I took part in a Kaggle challenge presented by Bengali AI. The goal of this challenge is to build a machine learning model to identify images of handwritten Bengali graphemes, thus improving the state of the art for Bengali optical character recognition. Each grapheme has three parts: a grapheme root, a vowel diacritic, and a consonant diacritic. The grapheme root is one of 168 classes, the vowel diacritic is one of 11 classes, and the consonant diacritic is one of 7 classes. The training set provided by Bengali.ai includes 200,840 images. Kaggle ranked the entries by computing the fraction of all of the predictions (three per image) over a test set of about 200,000 images. In my opinion, it would be a better metric to compute the fraction based on the graphemes as a whole, that is, where all three components of an image must be correct to count as a correct answer. Optical character recognition of an abugida script such as Bengali should recognize the entire grapheme, not just the parts. The accuracy of the contest entries would be considerably lower if all three parts were considered for each grapheme.

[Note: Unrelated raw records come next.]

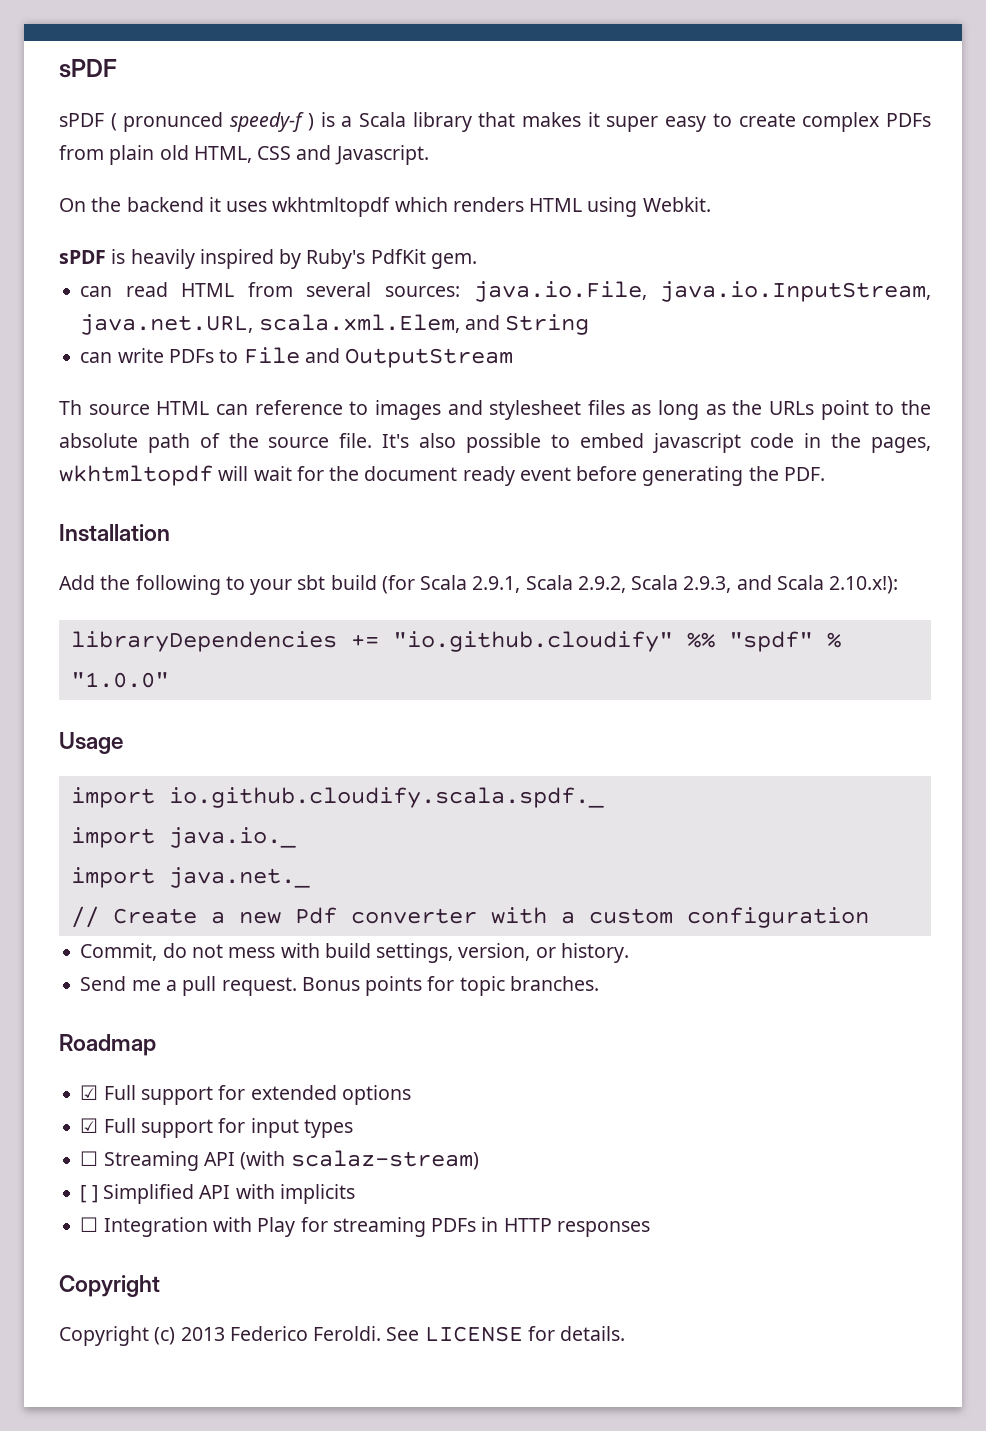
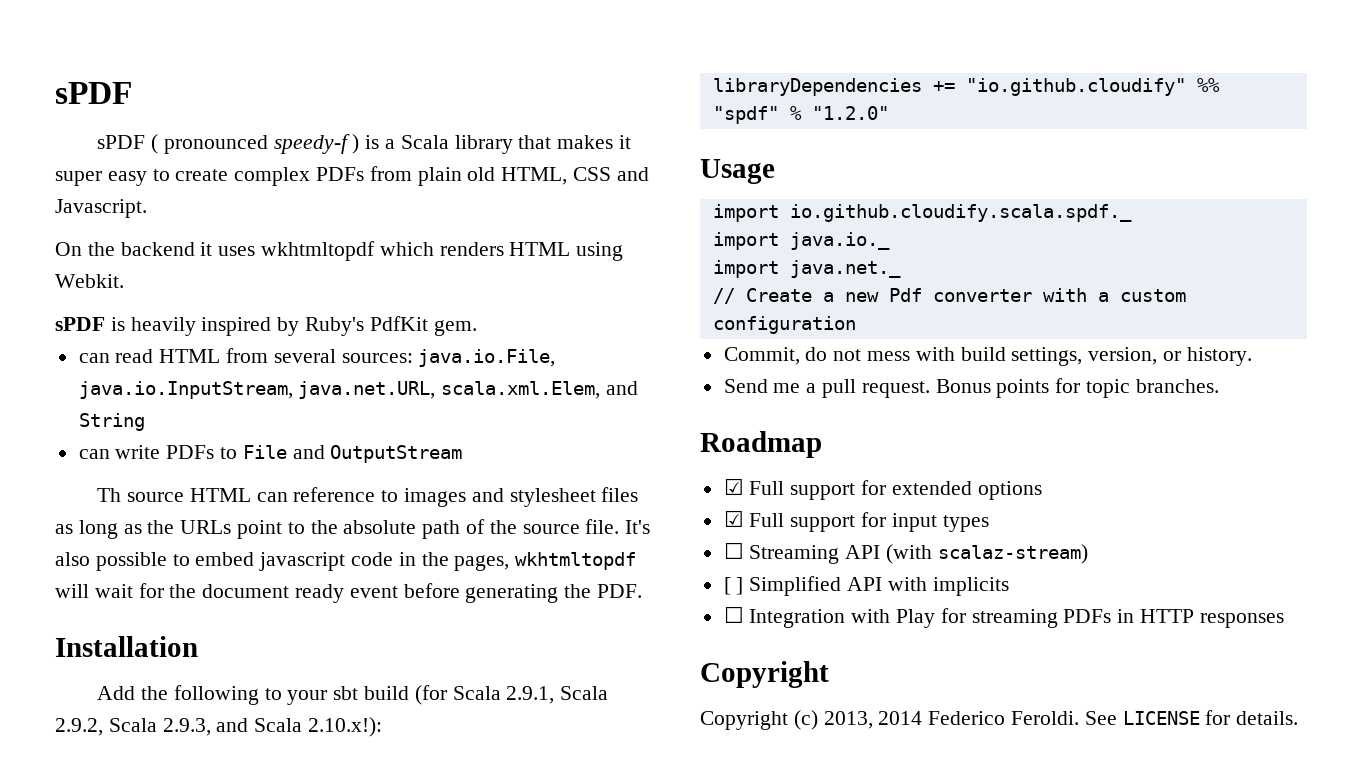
- sPDF ( pronunced speedy-f ) is a Scala library that makes it super easy to create complex PDFs from plain old HTML, CSS and Javascript.
+ sPDF ( pronounced speedy-f ) is a Scala library that makes it super easy to create complex PDFs from plain old HTML, CSS and Javascript.
- libraryDependencies += "io.github.cloudify" %% "spdf" % "1.0.0"
+ libraryDependencies += "io.github.cloudify" %% "spdf" % "1.2.0"
- Copyright (c) 2013 Federico Feroldi.
+ Copyright (c) 2013, 2014 Federico Feroldi.

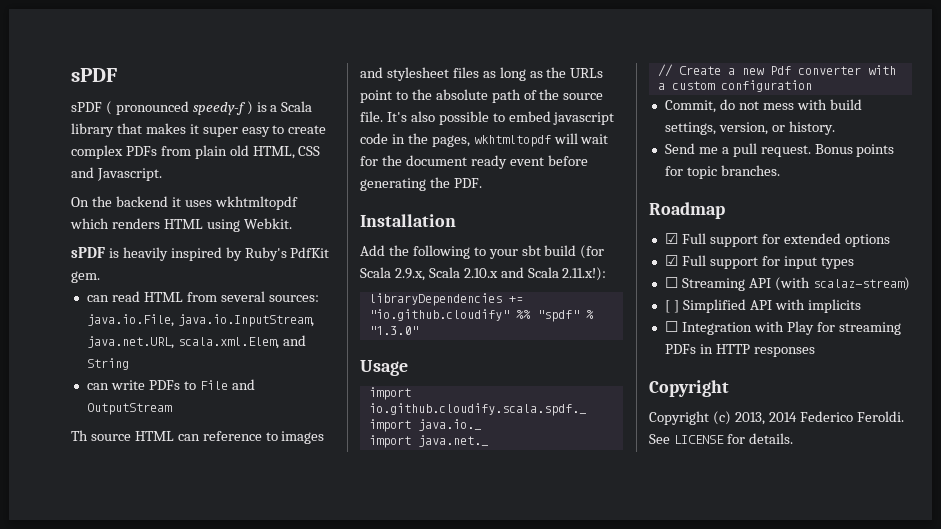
- Add the following to your sbt build (for Scala 2.9.1, Scala 2.9.2, Scala 2.9.3, and Scala 2.10.x!):
+ Add the following to your sbt build (for Scala 2.9.x, Scala 2.10.x and Scala 2.11.x!):
- libraryDependencies += "io.github.cloudify" %% "spdf" % "1.2.0"
+ libraryDependencies += "io.github.cloudify" %% "spdf" % "1.3.0"

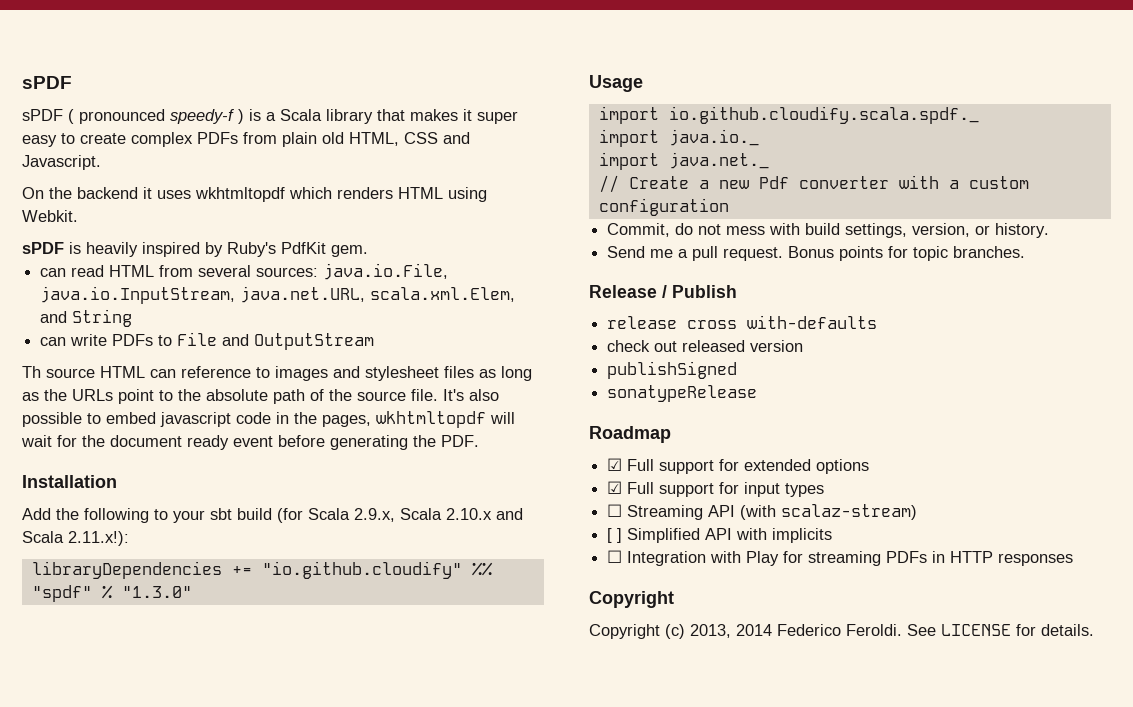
+ Release / Publish
+ release cross with-defaults
+ check out released version
+ publishSigned
+ sonatypeRelease

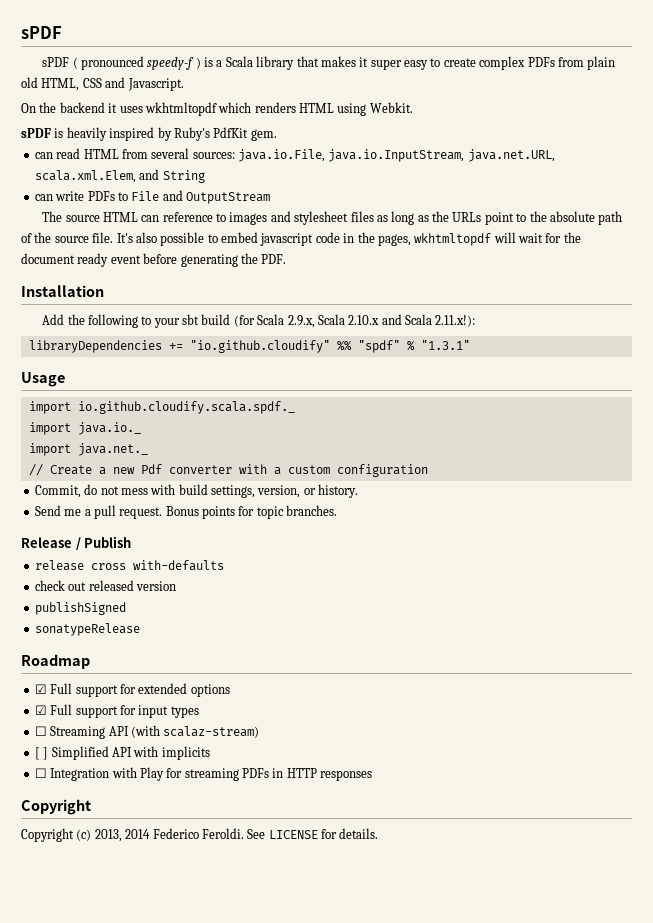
- Th source HTML can reference to images and stylesheet files as long as the URLs point to the absolute path of the source file.
+ The source HTML can reference to images and stylesheet files as long as the URLs point to the absolute path of the source file.
- libraryDependencies += "io.github.cloudify" %% "spdf" % "1.3.0"
+ libraryDependencies += "io.github.cloudify" %% "spdf" % "1.3.1"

I used several approaches of convolutional neural networks. I started with transfer learning with a DenseNet121 model followed by two dense layers. The final layer was split into three components for each of the three grapheme parts, such that the model output predictions in the form of a list of length 3. This gave me an accuracy of 93.7%. Then, I tried a similarly constructed MobileNet model. This gave me an accuracy of 94.4%. Finally, I tried an ensemble of both models, i.e. using an average of the probabilities from the predictions of both models to make a final prediction. This gave me an accuracy of 95.3%.
I was late to this contest, so I was not a contender for the prize. The prize had already been awarded, but I chose to do the challenge as a learning experience to improve my skills.
I built my models using Keras, and included a few pieces of code forked from a public kernel on Kaggle for image resizing. I used data augmentation with the Keras ImageDataGenerator class, including random rotations, horizontal shifts, and zoom.
As would be expected, the grapheme root was the most difficult part to predict because it included 168 classes. The classes were highly imbalanced, with some of the majority classes over 100 times more frequent than the minority classes. Class balancing weights might improve the model. I will also try implementing the new AdamW optimizer. This is similar to the beloved Adam optimizer, but with a decaying weight attached to the L2 component of the optimization algorithm. I also plan to try one or more additional models as standalone models, and as parts of an ensemble.